Das Paar hatte zwei Söhne:
- Johann Friedrich (1843–1914) wurde später Hotelier und Gemeindepräsident in Meiringen.
- Johannes, dessen enge Verbindung zur Bildung seinen späteren Werdegang prägte.
Bildung und beruflicher Werdegang Nach der Schulzeit in Saxeten besuchte Ritschard die Kantonsschulen in Bern und Pruntrut. Von 1864 bis 1869 studierte er Rechtswissenschaften in Bern, Giessen und Berlin. Anschliessend arbeitete er als Anwalt in Interlaken (1870–1873), Thun (1887–1891) und Bern (1891–1893). Er heiratete Margarita Widmer, die Tochter des Baumeisters Fritz Widmer.
Politische Laufbahn
Ritschard begann seine politische Karriere früh:
- Grosser Rat: 1871–1873, 1883–1893 (Präsident 1885–1886 und 1892–1893)
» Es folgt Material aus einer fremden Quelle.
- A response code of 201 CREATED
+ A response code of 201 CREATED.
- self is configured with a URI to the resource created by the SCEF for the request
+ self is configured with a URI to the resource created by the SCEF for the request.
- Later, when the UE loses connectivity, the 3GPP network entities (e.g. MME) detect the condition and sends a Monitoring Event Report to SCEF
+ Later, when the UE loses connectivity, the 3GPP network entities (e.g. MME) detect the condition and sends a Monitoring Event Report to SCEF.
- Regierungsrat: 1873–1878, 1893–1908 (Vorsteher des Erziehungswesens sowie des Armen- und Kirchenwesens)
- Ständerat: 1895–1903
- Nationalrat: 1873–1883, 1903–1908
Als Regierungsrat leitete er zunächst das Erziehungswesen und später das Armen- und Kirchenwesen. Er setzte sich besonders für soziale Reformen ein und war massgeblich an der Gestaltung des Primarschulgesetzes von 1894 sowie des Armengesetzes von 1897 beteiligt.
Ein Leben für das Volk Ritschard war ein Staatsmann mit aussergewöhnlicher Weitsicht. Er buhlte nicht um Popularität, sondern hatte stets das Wohl des Volkes im Blick. Seine Reden waren inspirierend, sein politischer Einsatz unermüdlich. Seine letzte grosse politische Arbeit war die Verbesserung der Lehrergehälter – ein Zeichen seiner lebenslangen Verbundenheit mit dem Bildungswesen.
Vermächtnis Johannes Ritschard verstarb am 26. Oktober 1908 in Bern im Alter von 63 Jahren. Mit
ihm verlor die Schweiz einen ihrer fähigsten und engagiertesten Politiker. Seine Verdienste, insbesondere im Schul- und Sozialwesen, bleiben unvergessen.